(Dataset records Opens)
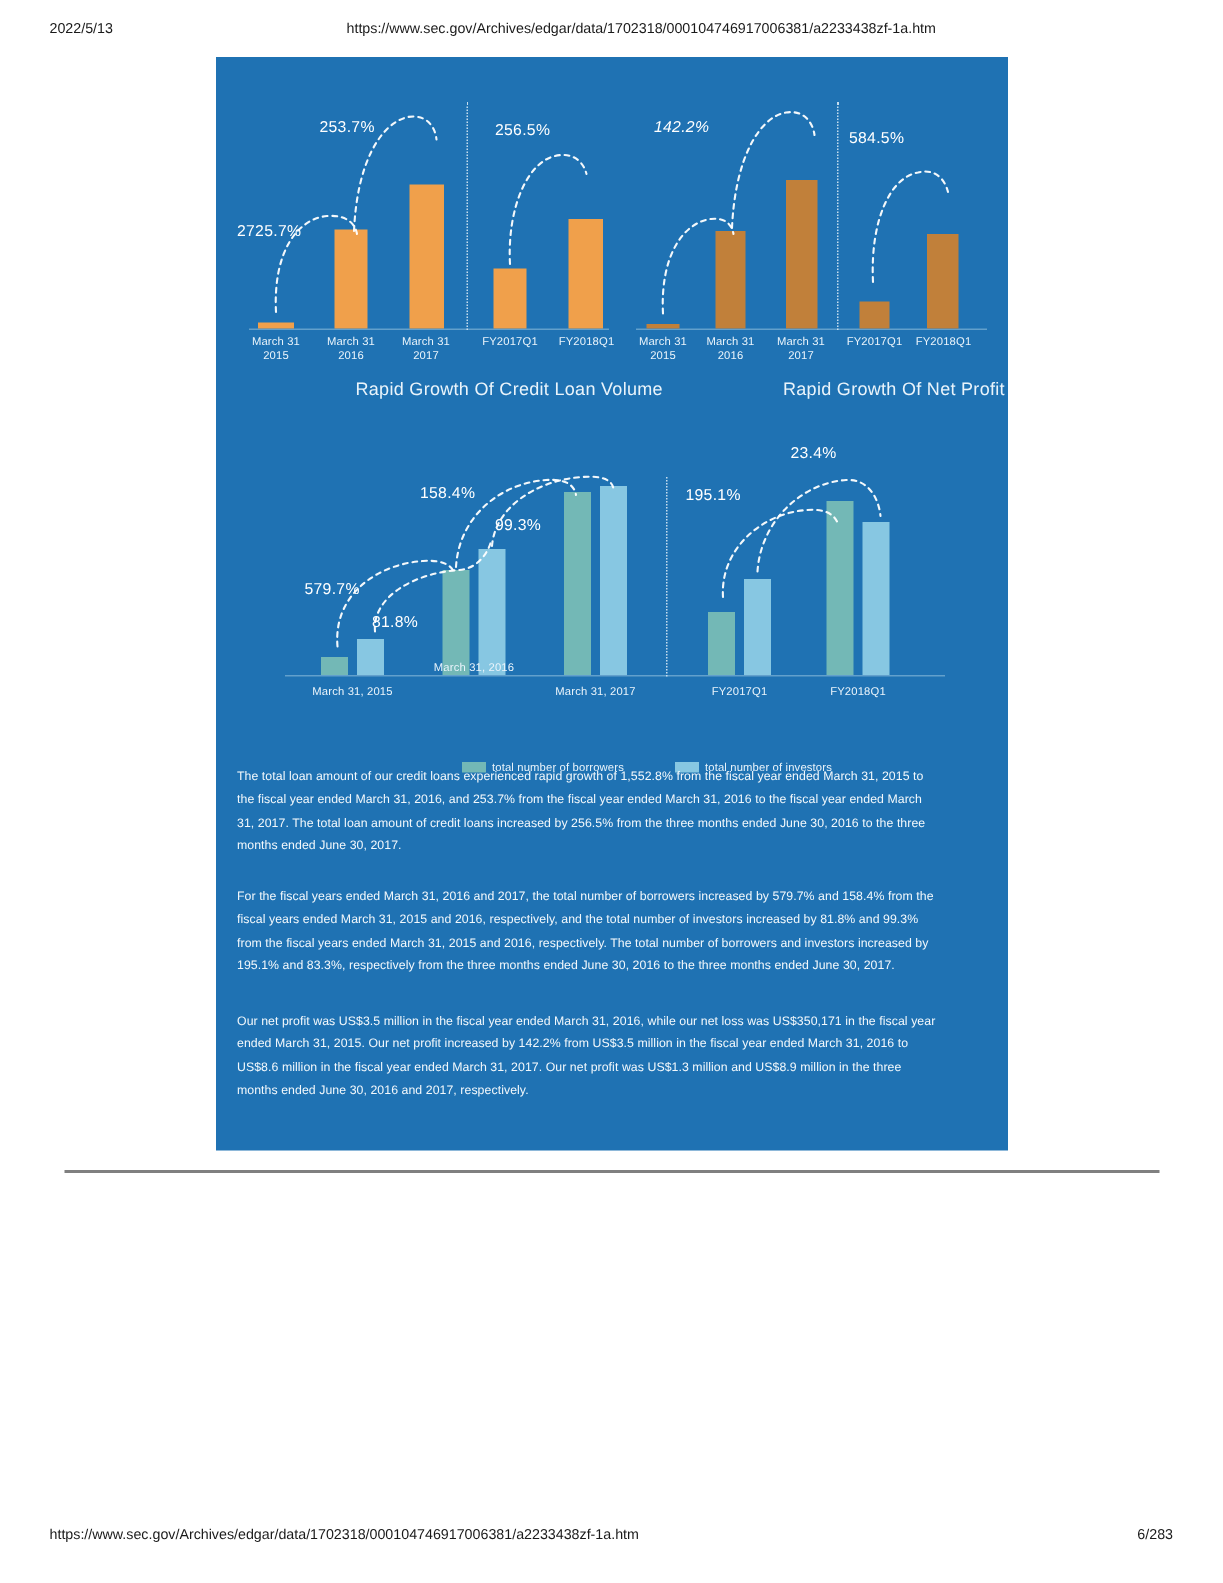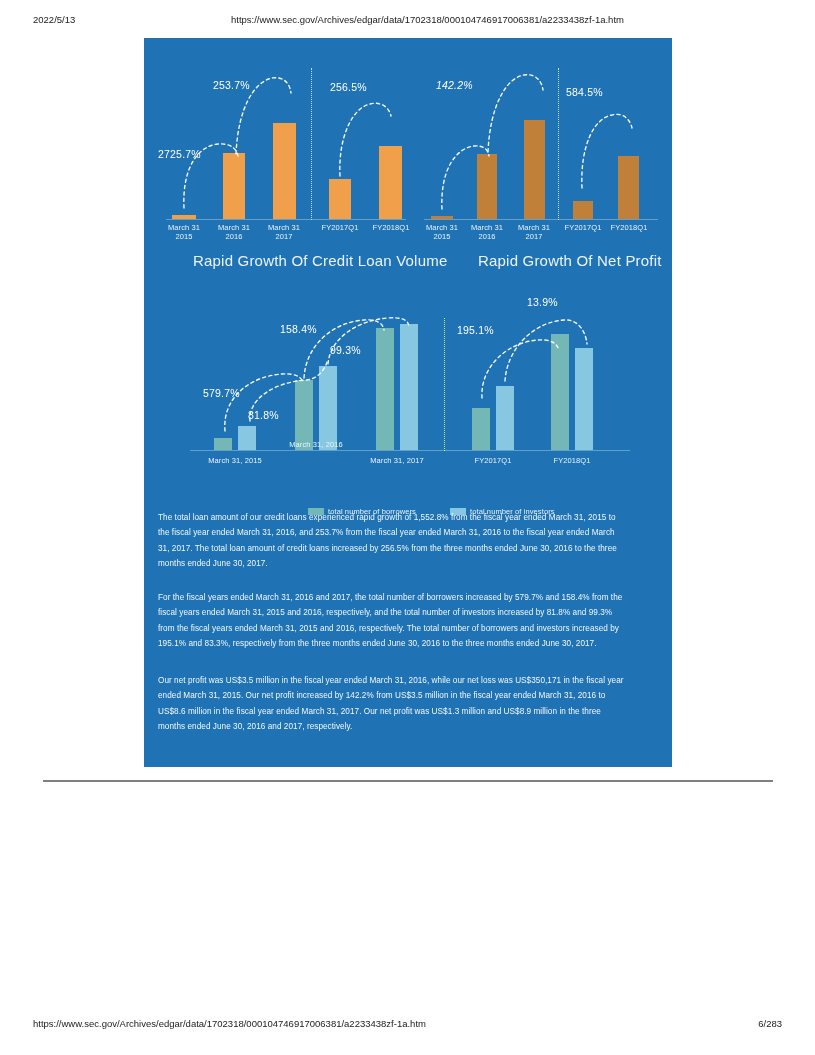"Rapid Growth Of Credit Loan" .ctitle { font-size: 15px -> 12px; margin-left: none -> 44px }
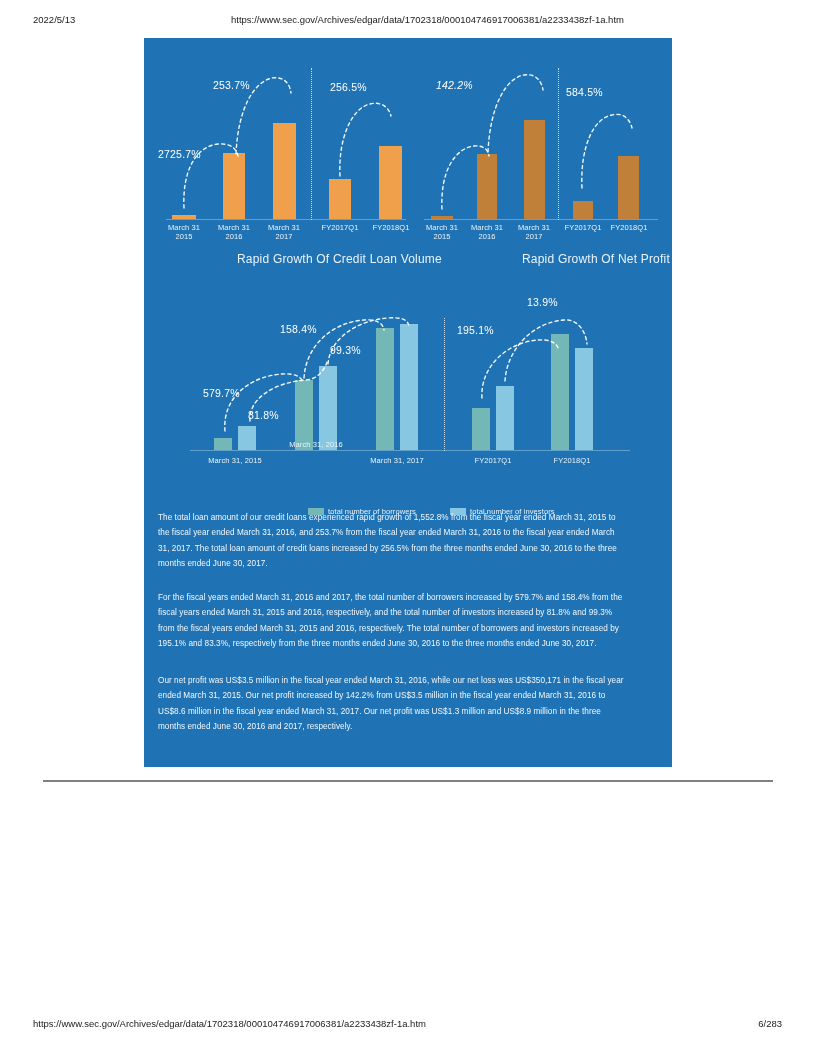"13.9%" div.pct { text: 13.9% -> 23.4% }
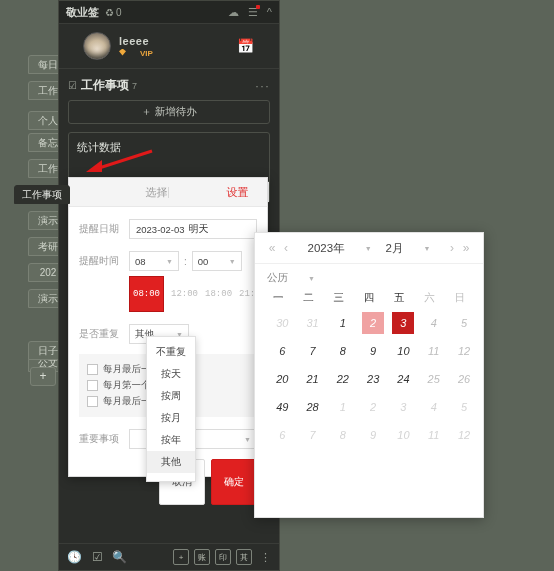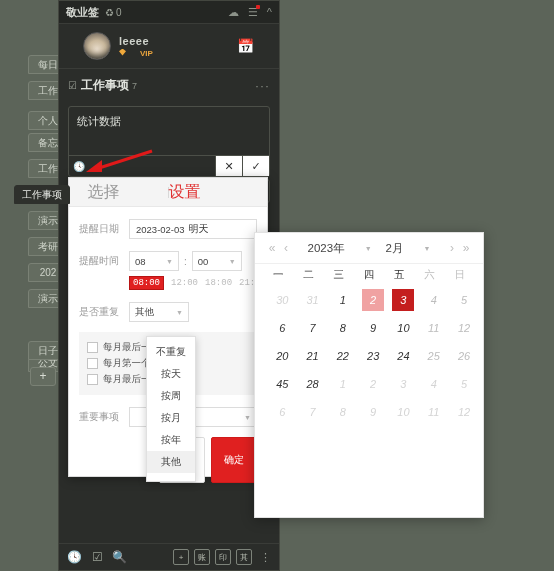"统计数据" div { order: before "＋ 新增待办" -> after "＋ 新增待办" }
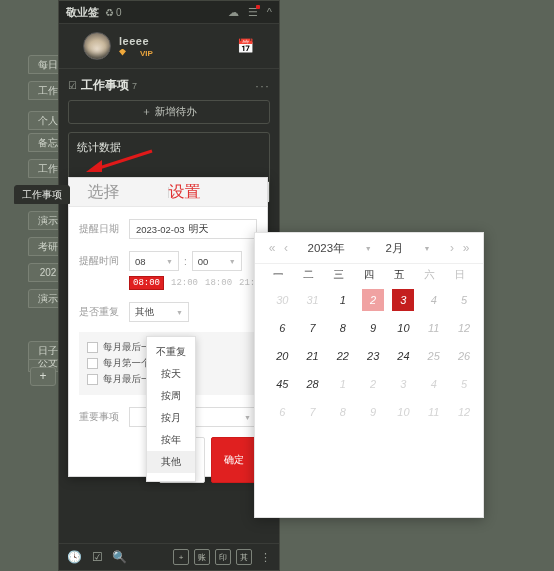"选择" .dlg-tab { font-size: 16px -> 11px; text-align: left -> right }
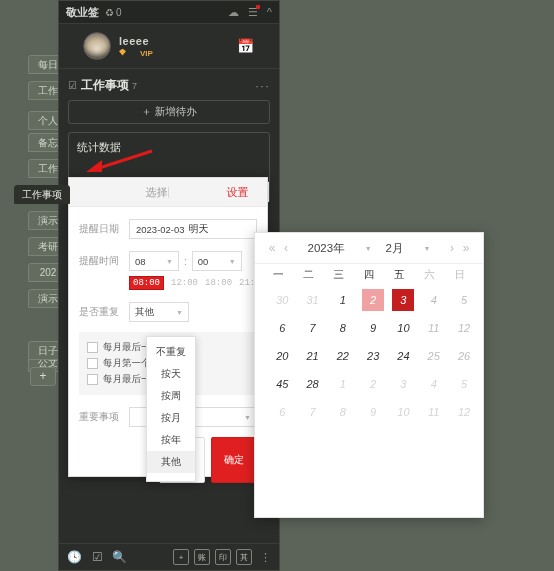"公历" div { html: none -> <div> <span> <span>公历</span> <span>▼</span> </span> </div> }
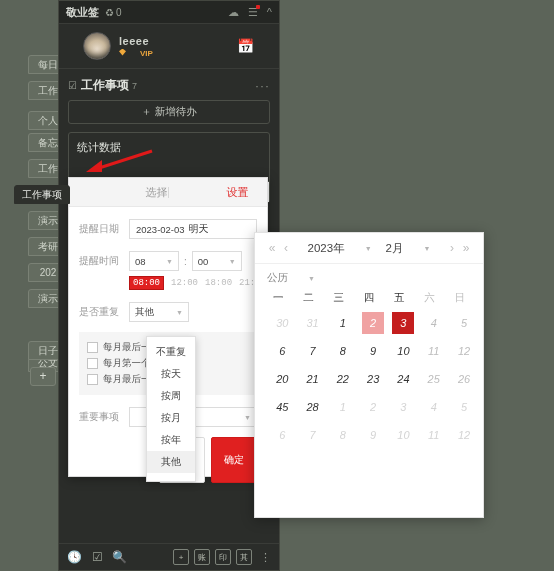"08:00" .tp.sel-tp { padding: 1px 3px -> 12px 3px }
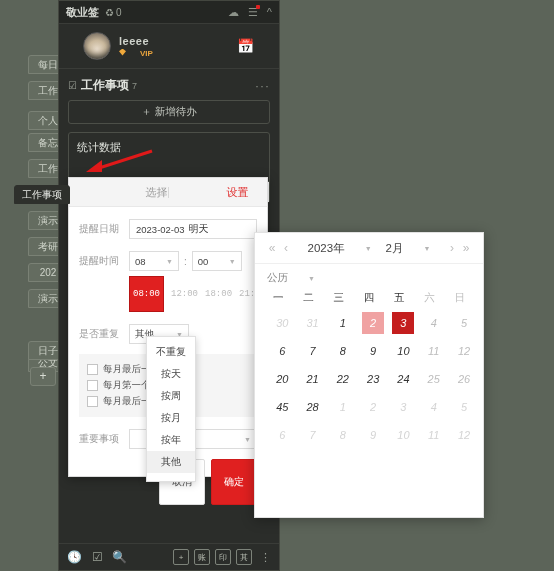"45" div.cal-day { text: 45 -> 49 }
(Dataset records Closes)
Please retype exactly the lines from the one containing "text: 13.9% ->" through the last line of the records, both included, leaving out every picture.

"13.9%" div.pct { text: 13.9% -> 23.4% }
"统计数据" div { order: before "＋ 新增待办" -> after "＋ 新增待办" }
"选择" .dlg-tab { font-size: 16px -> 11px; text-align: left -> right }
"公历" div { html: none -> <div> <span> <span>公历</span> <span>▼</span> </span> </div> }
"08:00" .tp.sel-tp { padding: 1px 3px -> 12px 3px }
"45" div.cal-day { text: 45 -> 49 }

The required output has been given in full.